**How to complete this task:** Every record, apart from its pictures, should be repeated exactly.

--- Study material Enclosed Below ---

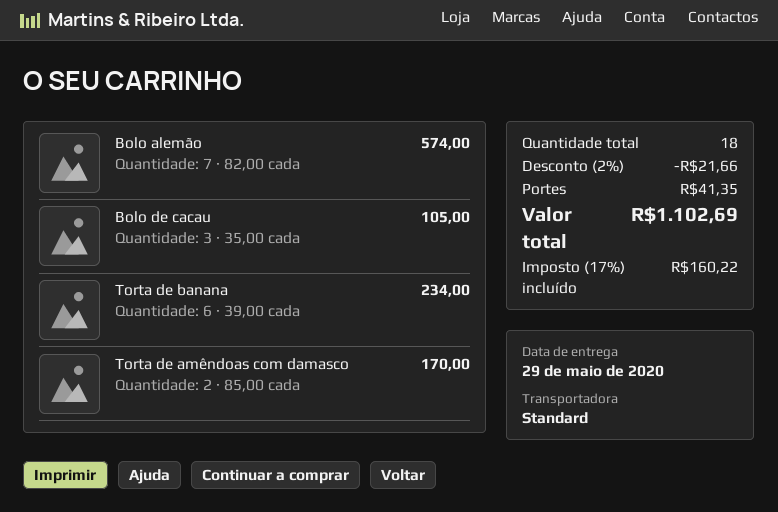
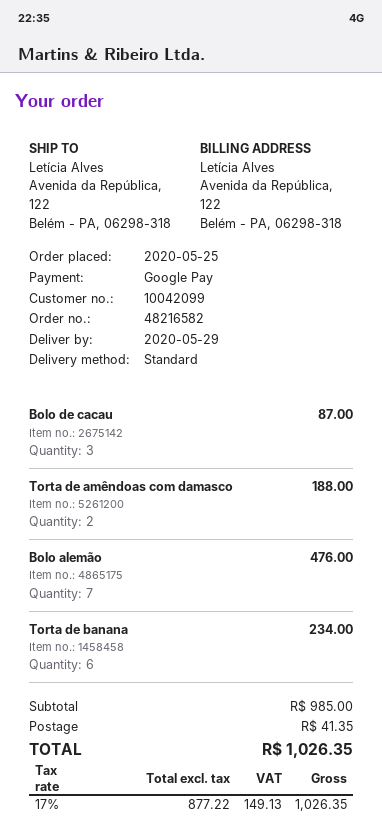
Bolo alemão: 7 for 574.00 -> 7 for 476.00
Bolo de cacau: 3 for 105.00 -> 3 for 87.00
Torta de amêndoas com damasco: 2 for 170.00 -> 2 for 188.00
discount: 2% = 21.66 -> none
tax: 17% = 160.22 -> 17% = 149.13
total: 1102.69 -> 1026.35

--- End of Enclosed Study material ---

**Result of the exercise:**
Bolo alemão: 7 for 574.00 -> 7 for 476.00
Bolo de cacau: 3 for 105.00 -> 3 for 87.00
Torta de amêndoas com damasco: 2 for 170.00 -> 2 for 188.00
discount: 2% = 21.66 -> none
tax: 17% = 160.22 -> 17% = 149.13
total: 1102.69 -> 1026.35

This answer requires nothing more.